Analysis of the lag phase to exponential growth transition by incorporating inoculum characteristics

During the last decade, individual-based modelling (IbM) has proven to be a valuable tool for modelling and studying microbial dynamics. As each individual is considered as an independent entity with its own characteristics, IbM enables the study of microbial dynamics and the inherent variability and heterogeneity. IbM simulations and (single-cell) experimental research form the basis to unravel individual cell characteristics underlying population dynamics. In this study, the IbM framework MICRODIMS, i.e., MICRObial Dynamics Individual-based Model/Simulator, is used to investigate the system dynamics (with respect to the model and the system modelled). First, the impact of the time resolution on the simulation accuracy is discussed. Second, the effect of the inoculum state and size on emerging individual dynamics, such as individual mass, individual age and individual generation time distribution dynamics, is studied. The distributions of individual characteristics are more informative during the lag phase and the transition to the exponential growth phase than during the exponential phase. The first generation time distributions are strongly influenced by the inoculum state. All inocula with a pronounced heterogeneity, except the inocula starting from a uniform distribution, exhibit commonly observed microbial behaviour, like a more spread first generation time distribution compared to following generations and a fast stabilisation of biomass and age distributions.

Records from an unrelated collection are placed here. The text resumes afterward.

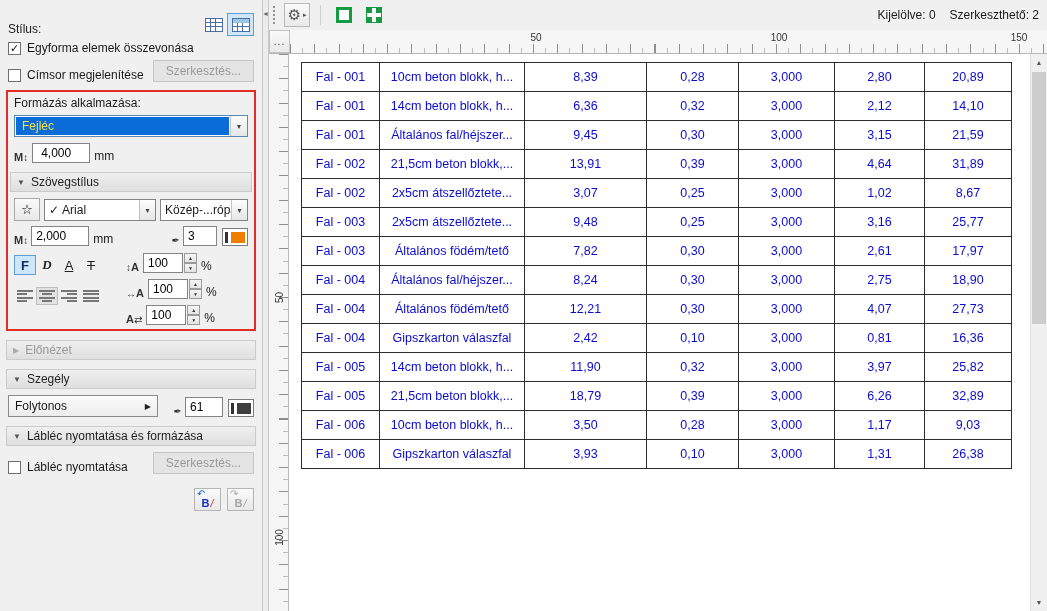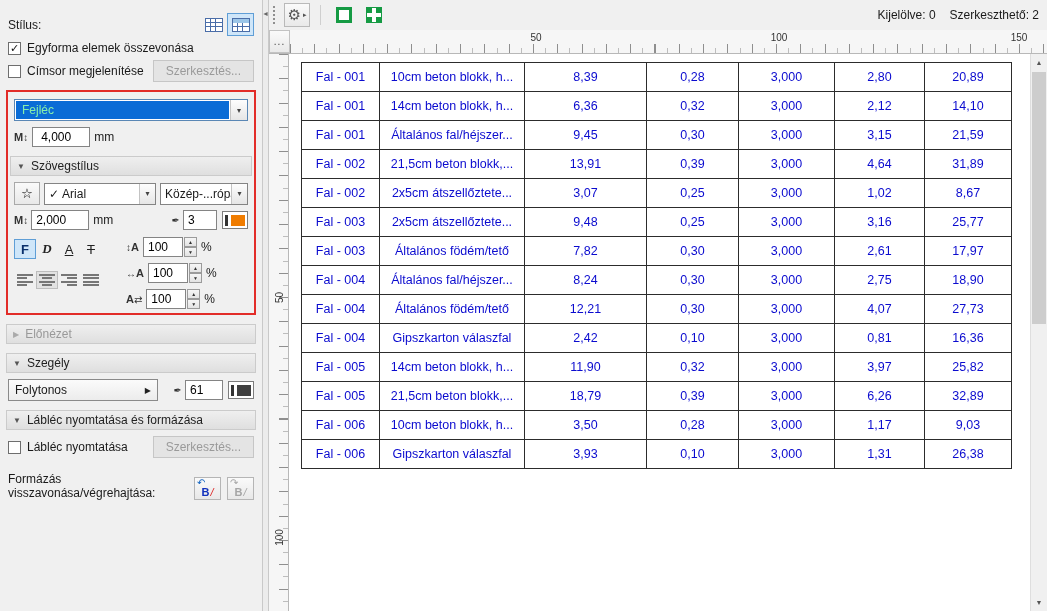--- a/index.html
+++ b/index.html
@@ -8,7 +8,7 @@
 
 
 .sidebar{width:262px;flex:none;padding:8px 6px 0 6px;background:#f0f0f0;overflow:hidden}
-.srow{display:flex;align-items:center;margin:5px 2px}
+.srow{display:flex;align-items:flex-end;margin:5px 2px}
 .grow{flex:1}
 .lbl{color:#1a1a1a}
 .ibtn{width:27px;height:23px;border:1px solid transparent;background:transparent;display:flex;align-items:center;justify-content:center;cursor:pointer}

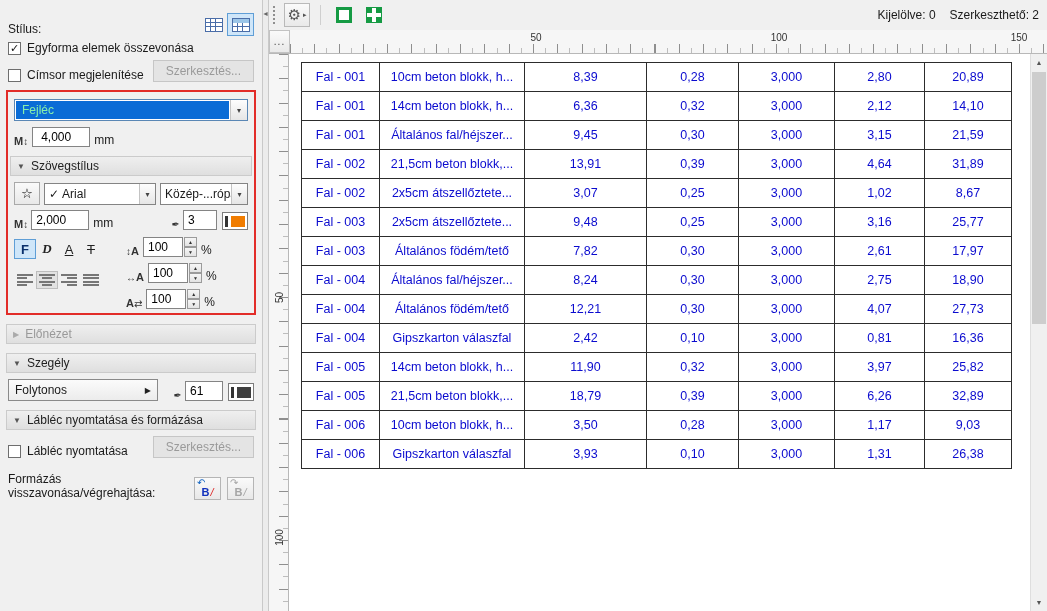--- a/index.html
+++ b/index.html
@@ -121,6 +121,9 @@
   </div>
 
   <div class="redbox">
+    <div class="srow" style="margin-top:0">
+      <span class="lbl">Formázás alkalmazása:</span>
+    </div>
     <div class="combo">
       <span class="val">Fejléc</span>
       <span class="abtn">▾</span>

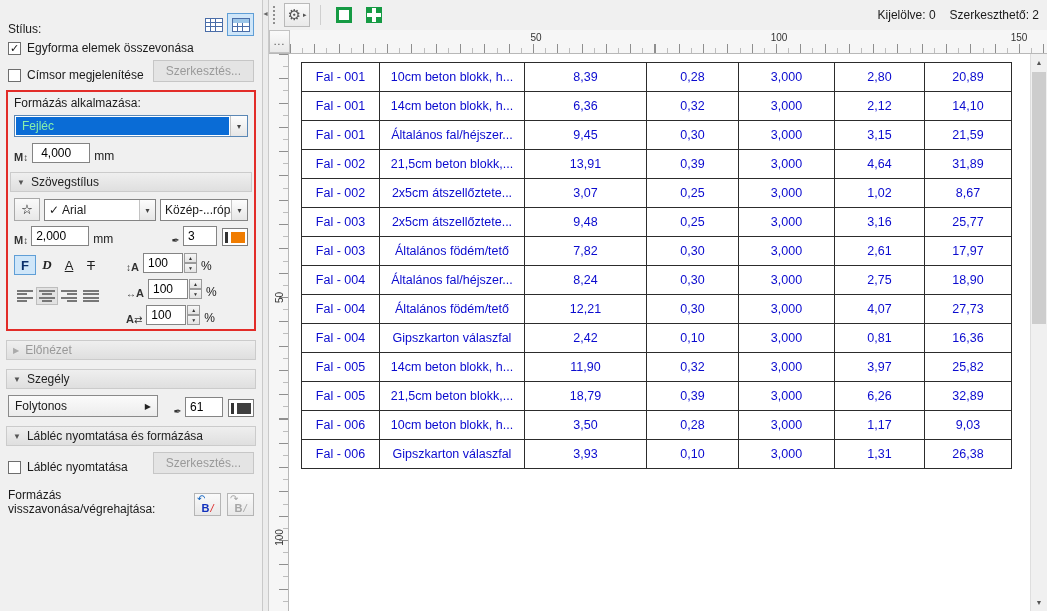--- a/index.html
+++ b/index.html
@@ -21,7 +21,7 @@
 .btn.dis{color:#9a9a9a;background:#e4e4e4;border-color:#c6c6c6;cursor:default}
 .redbox{border:2px solid #e22c28;padding:4px 4px 2px 4px;margin:8px 0 4px 0}
 .combo{display:flex;height:22px;border:1px solid #5a87b5;background:#fff;margin:3px 2px 6px 2px}
-.combo .val{flex:1;background:#0a6cd6;color:#86efac;display:flex;align-items:center;padding:0 6px;margin:1px}
+.combo .val{flex:1;background:#0a6cd6;color:#fde047;display:flex;align-items:center;padding:0 6px;margin:1px}
 .combo .abtn{width:17px;display:flex;align-items:center;justify-content:center;font-size:8px;color:#444;background:linear-gradient(#fdfdfd,#e6e6e6);border-left:1px solid #c3c3c3}
 .ninp{width:58px;height:20px;border:1px solid #848484;background:#fff;font:inherit;padding:0 4px}
 .ninp.small{width:34px}

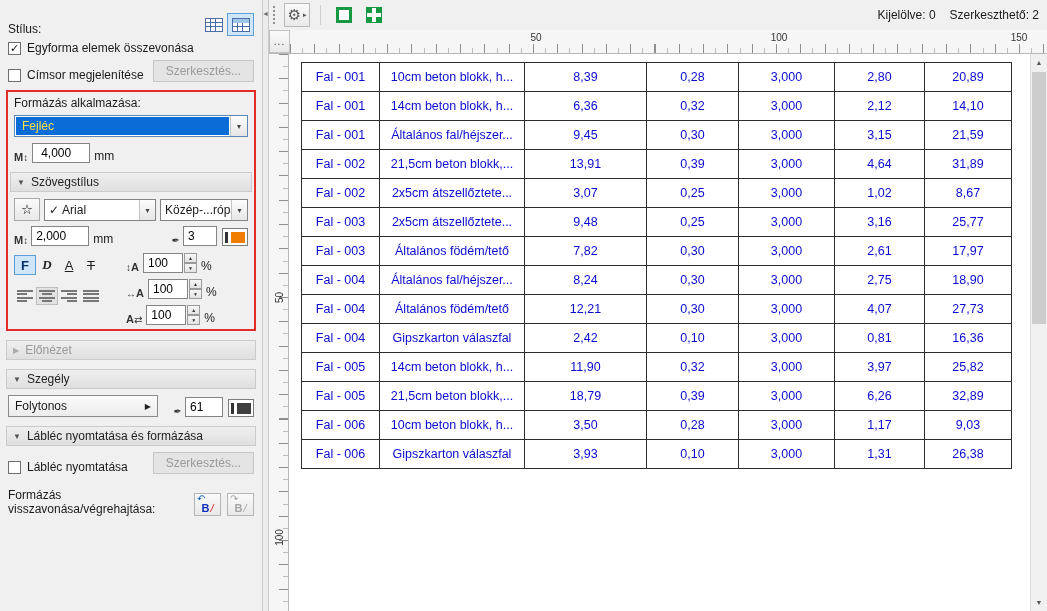--- a/index.html
+++ b/index.html
@@ -277,10 +277,6 @@
   </div>
 
   <div class="srow" style="margin-top:14px;align-items:flex-end">
-    <div style="line-height:14px">
-      <div>Formázás</div>
-      <div>visszavonása/végrehajtása:</div>
-    </div>
     <span class="grow"></span>
     <button class="undoredo">
       <span class="arr">↶</span>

Exploring the lag phase and growth initiation of a yeast culture by means of an individual-based model

The performance of fermentation processes is greatly influenced by the size and quality of inocula. The characterization of the replicative age is decided by the number of birth scars each yeast exhibits on its cellular membrane. Yeast ageing and inoculum size are factors that affect industrial fermentation, particularly those processes in which the yeast cells are reused such as the production of beer. This process reuses yeast cropped at the end of one fermentation in the following one, in a process called "serial repitching". The aim of this study was to explore the effects of inoculum size and ageing on the first stages of the dynamics of yeast population growth. However, only Individual-based Models (IbMs) allow the study of small, well-characterized, microbial inocula. We used INDISIM-YEAST, based on the generic IbM simulator INDISIM, to carry out these studies. Several simulations were performed to analyze the effect of the inoculum size and genealogical age of the cells that made it up on the lag phase, first division time and specific growth rate. The shortest lag phase and time to the first division were obtained with largest inocula and with the youngest inoculated parent cells.